(Goal of the exercise): Your response should consist solely of the lines from the one containing "[494,347,534,356] returns ->" through the final line of the entries, repeated exactly.

(Source records):
..........
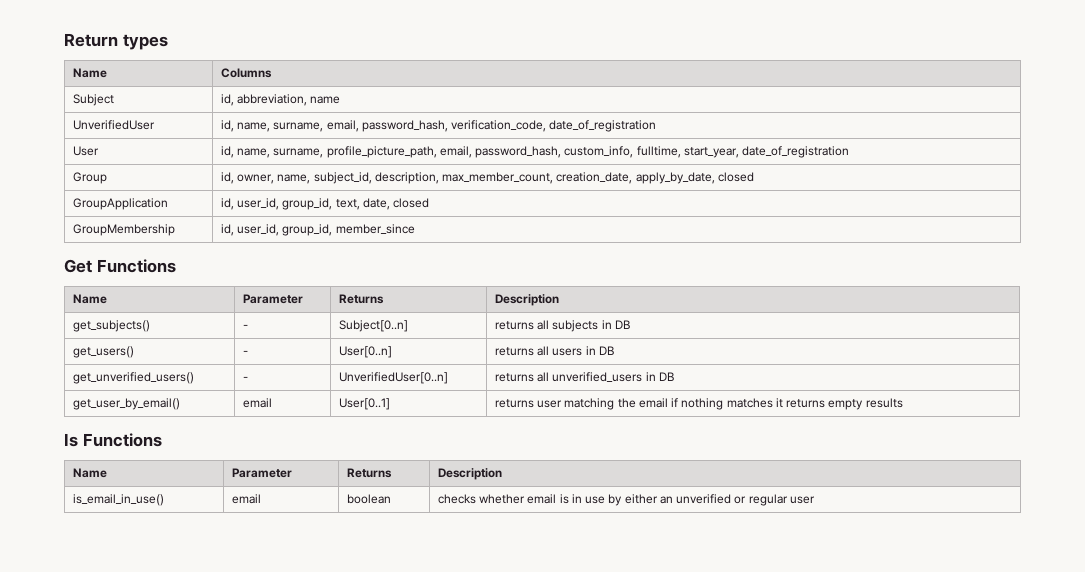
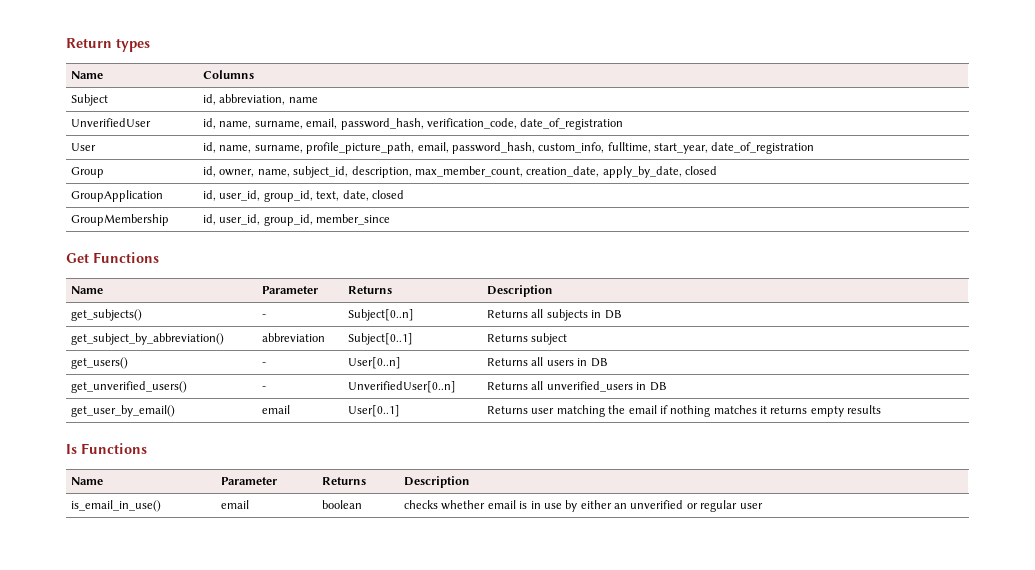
[494,321,534,330] returns -> [487,310,529,318] Returns
(630, 324) none -> [71,333,225,345] [262,333,326,342] [348,333,414,345] [487,333,568,345] // get_subject_by_abbreviation() | abbreviation | Subject[0..1] | Returns subject
[494,347,534,356] returns -> [487,358,529,366] Returns
[494,373,534,382] returns -> [487,382,529,390] Returns
[494,399,534,408] returns -> [487,406,529,414] Returns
..........
(Task solution):
[494,347,534,356] returns -> [487,358,529,366] Returns
[494,373,534,382] returns -> [487,382,529,390] Returns
[494,399,534,408] returns -> [487,406,529,414] Returns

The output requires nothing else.